The point that I'm trying to make is that it is in public view, whereas you're drawing analogies to private property as in a domicile.
Correct me if I'm wrong but you contradicted yourself:
|Nope, you're 100% wrong IMO. |
If you don't have a robots.txt file it's obvious you're ignorant of internet spiders and the technology to control them, so an ABSENCE of robots.txt should by default block the crawler.
|that ship sailed about 10 years ago and people SHOULD know they need a robots.txt file by now. |
Now let's look at this - and please keep in mind that I'm not attacking - I am only discussing this and there's a sparkle in my eye, ok?):
|Putting something in public VIEW for people to access is NOT a license for free-for-all copying to use for any purpose other than your PERSONAL use on your PERSONAL computer. |
By that definition, I should be able to sue every search engine that has visited my web sites.
- I have never once ever in any way shape or form submitted any of my sites to a search engine (a couple months ago I signed up for a webmaster tools account but they've been visiting me for years)
- I have a meta tag, revisit-after 21 days
- My sitemap.xml file lists 'monthly' for each entry
Google drops by every day. Yahoo drops by every day. MSN drops by every 2-3 days. Ask drops by once every week or two. picsearch has dropped by at least once - my original photos are indexed on their site and I didn't know it until I happened to see their visit in my server log.
Search engines make money by selling ad space. They attract customers to see those ads by collecting up content. Ergo, they are making money by using my original content (in a collection) for profit, not-for-personal-use. I have never given my consent, explicit or implicit, for them to spider any of my sites. I'm not in the top 20 so there's no symbiosis - I don't get nothing out of it in any way. Worse yet, in addition to stealing my content they are ignoring my signs and stealing my bandwidth - and that's real money, not theoretical intellectual income potential.
And if I apply your earlier sentiment (what I inferred anyway), then I've also got them for trespassing - I never invited them into my house, they just came barging in through the door.
So where's that baseball bat?
Now let's say you take your brand new spiffy laptop computer down to the bus stop. You set it on the bench and walk away. You come back the next day and it's gone. Do you check the bus company's lost & found? If it's not there, do you report the theft to the police? How hard do you think they should look to try to round up the perpetrators?
Is it wrong that someone removed it from the bench? Yes. What would your dad say - something like "well why the h*** did you leave it in the yard?!?" That's the sum total of my point.

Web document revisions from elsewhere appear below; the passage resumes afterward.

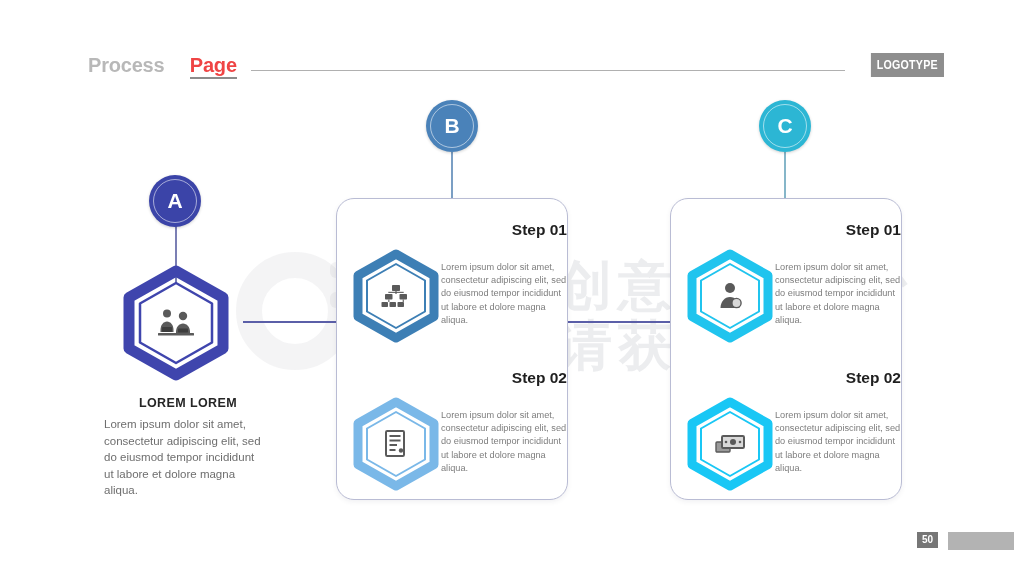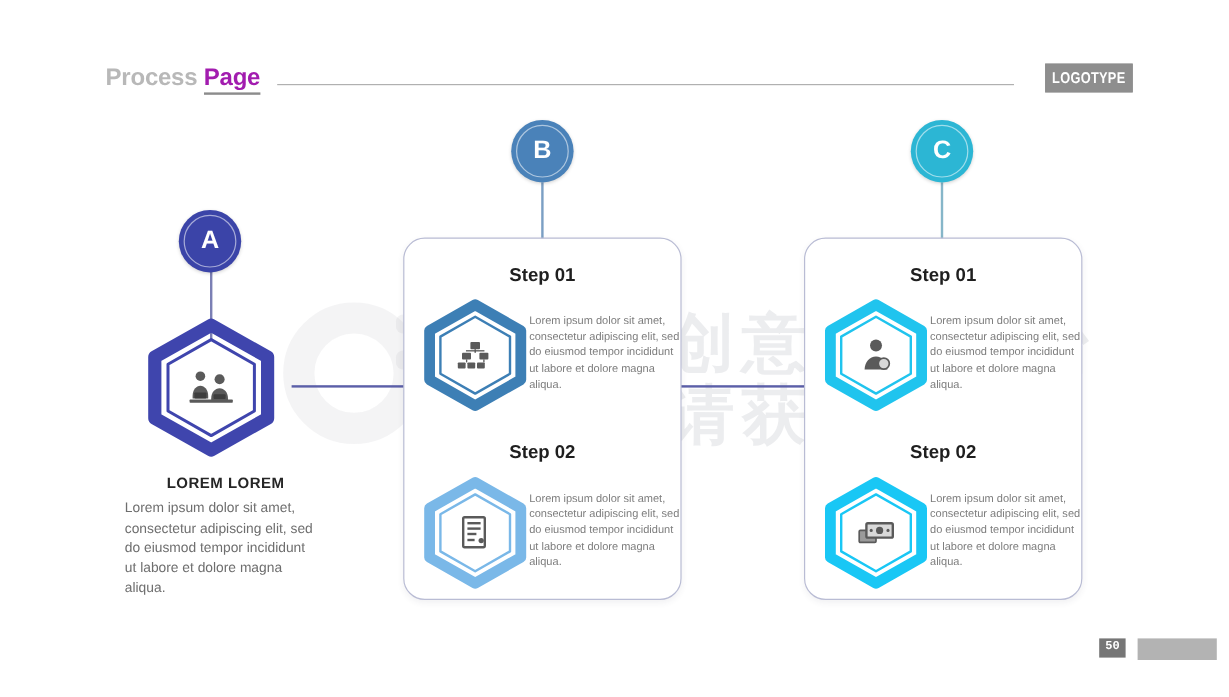"Page" #page-title .t-dark { color: #a21caf -> #ef4444; margin-left: none -> 20px }
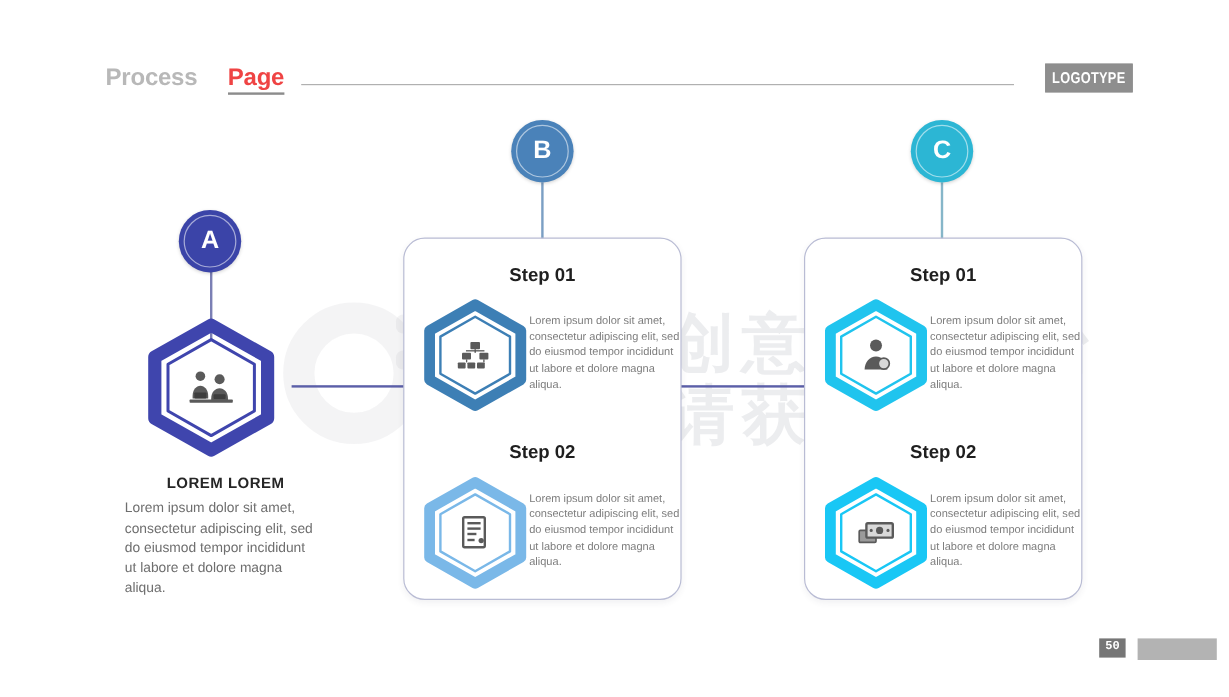"Step 01" .step-title { text-align: center -> right }
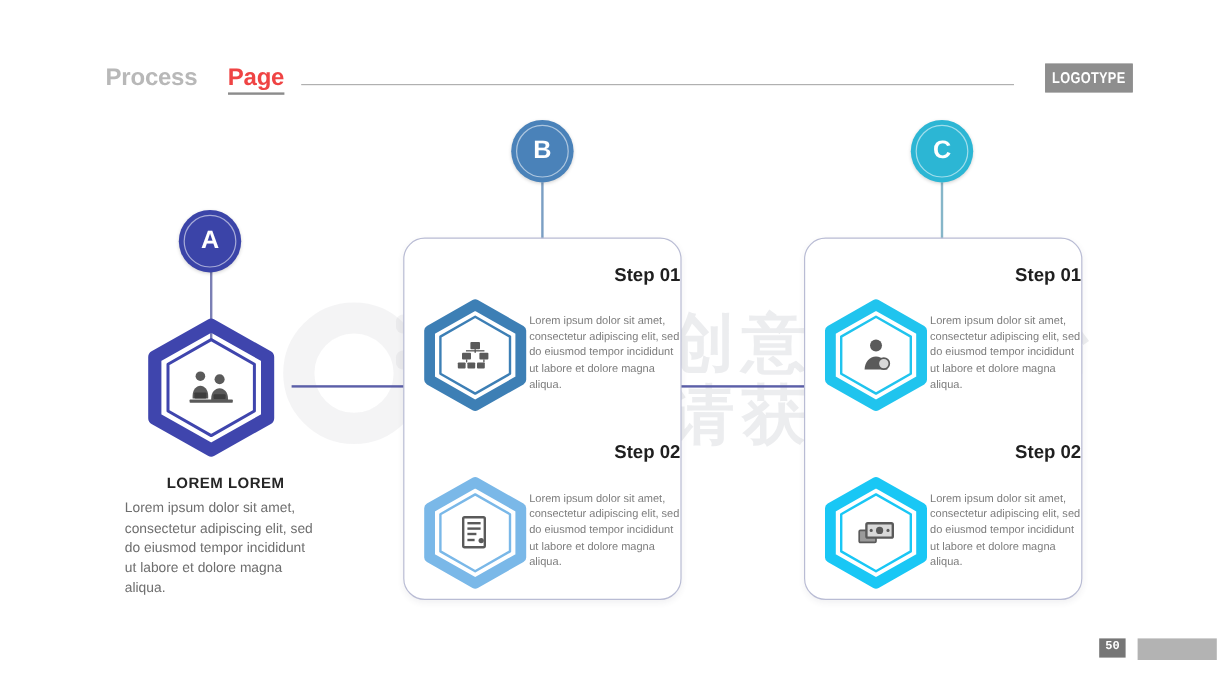"50" #footer-page-badge { font-family: Liberation Mono, monospace -> none }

Personally, I'd love it if she won, and won big. I'd like it if she won so big that every search engine shut down until they figured out how to gather up everyone's permission slips. I just don't think it will happen - she's the one that left her stuff in her yard. She left a sign for people, but not for robots. Is it right? No. Is it reality? Yup.
I'm really not arguing against copyright law, I'm simply saying that I think there should be a degree of responsibility from the owner to indicate their preferences regarding robotic access on the internet, since their are many highly beneficial services that rely on this.
Making this opt-in is not going to make the problems of copyright infringement go away - scrapers will still scrape etc. all that will change is that the legitimate services that rely on bots will be crippled - you'll still have to take action against those who infringe your copyrights in exactly the same way as you have to now.
So where is the benefit in changing?
|Me thinks those that protest too much are scrapers... |
FWIW, if you truly think they do nothing wrong just sticky me your URL and I'll post hundreds of copies of your site all over the internet so you vanish on Google in a sea of dupe content and then we can discuss how I've done nothing wrong because it's PUBLICLY available when your AdSense or eCommerce sales all go POOF! Better yet, I'll use it to cloak your site to porn sites so every time anyone types you or your company name in Google it comes up with links to barnyard fun instead.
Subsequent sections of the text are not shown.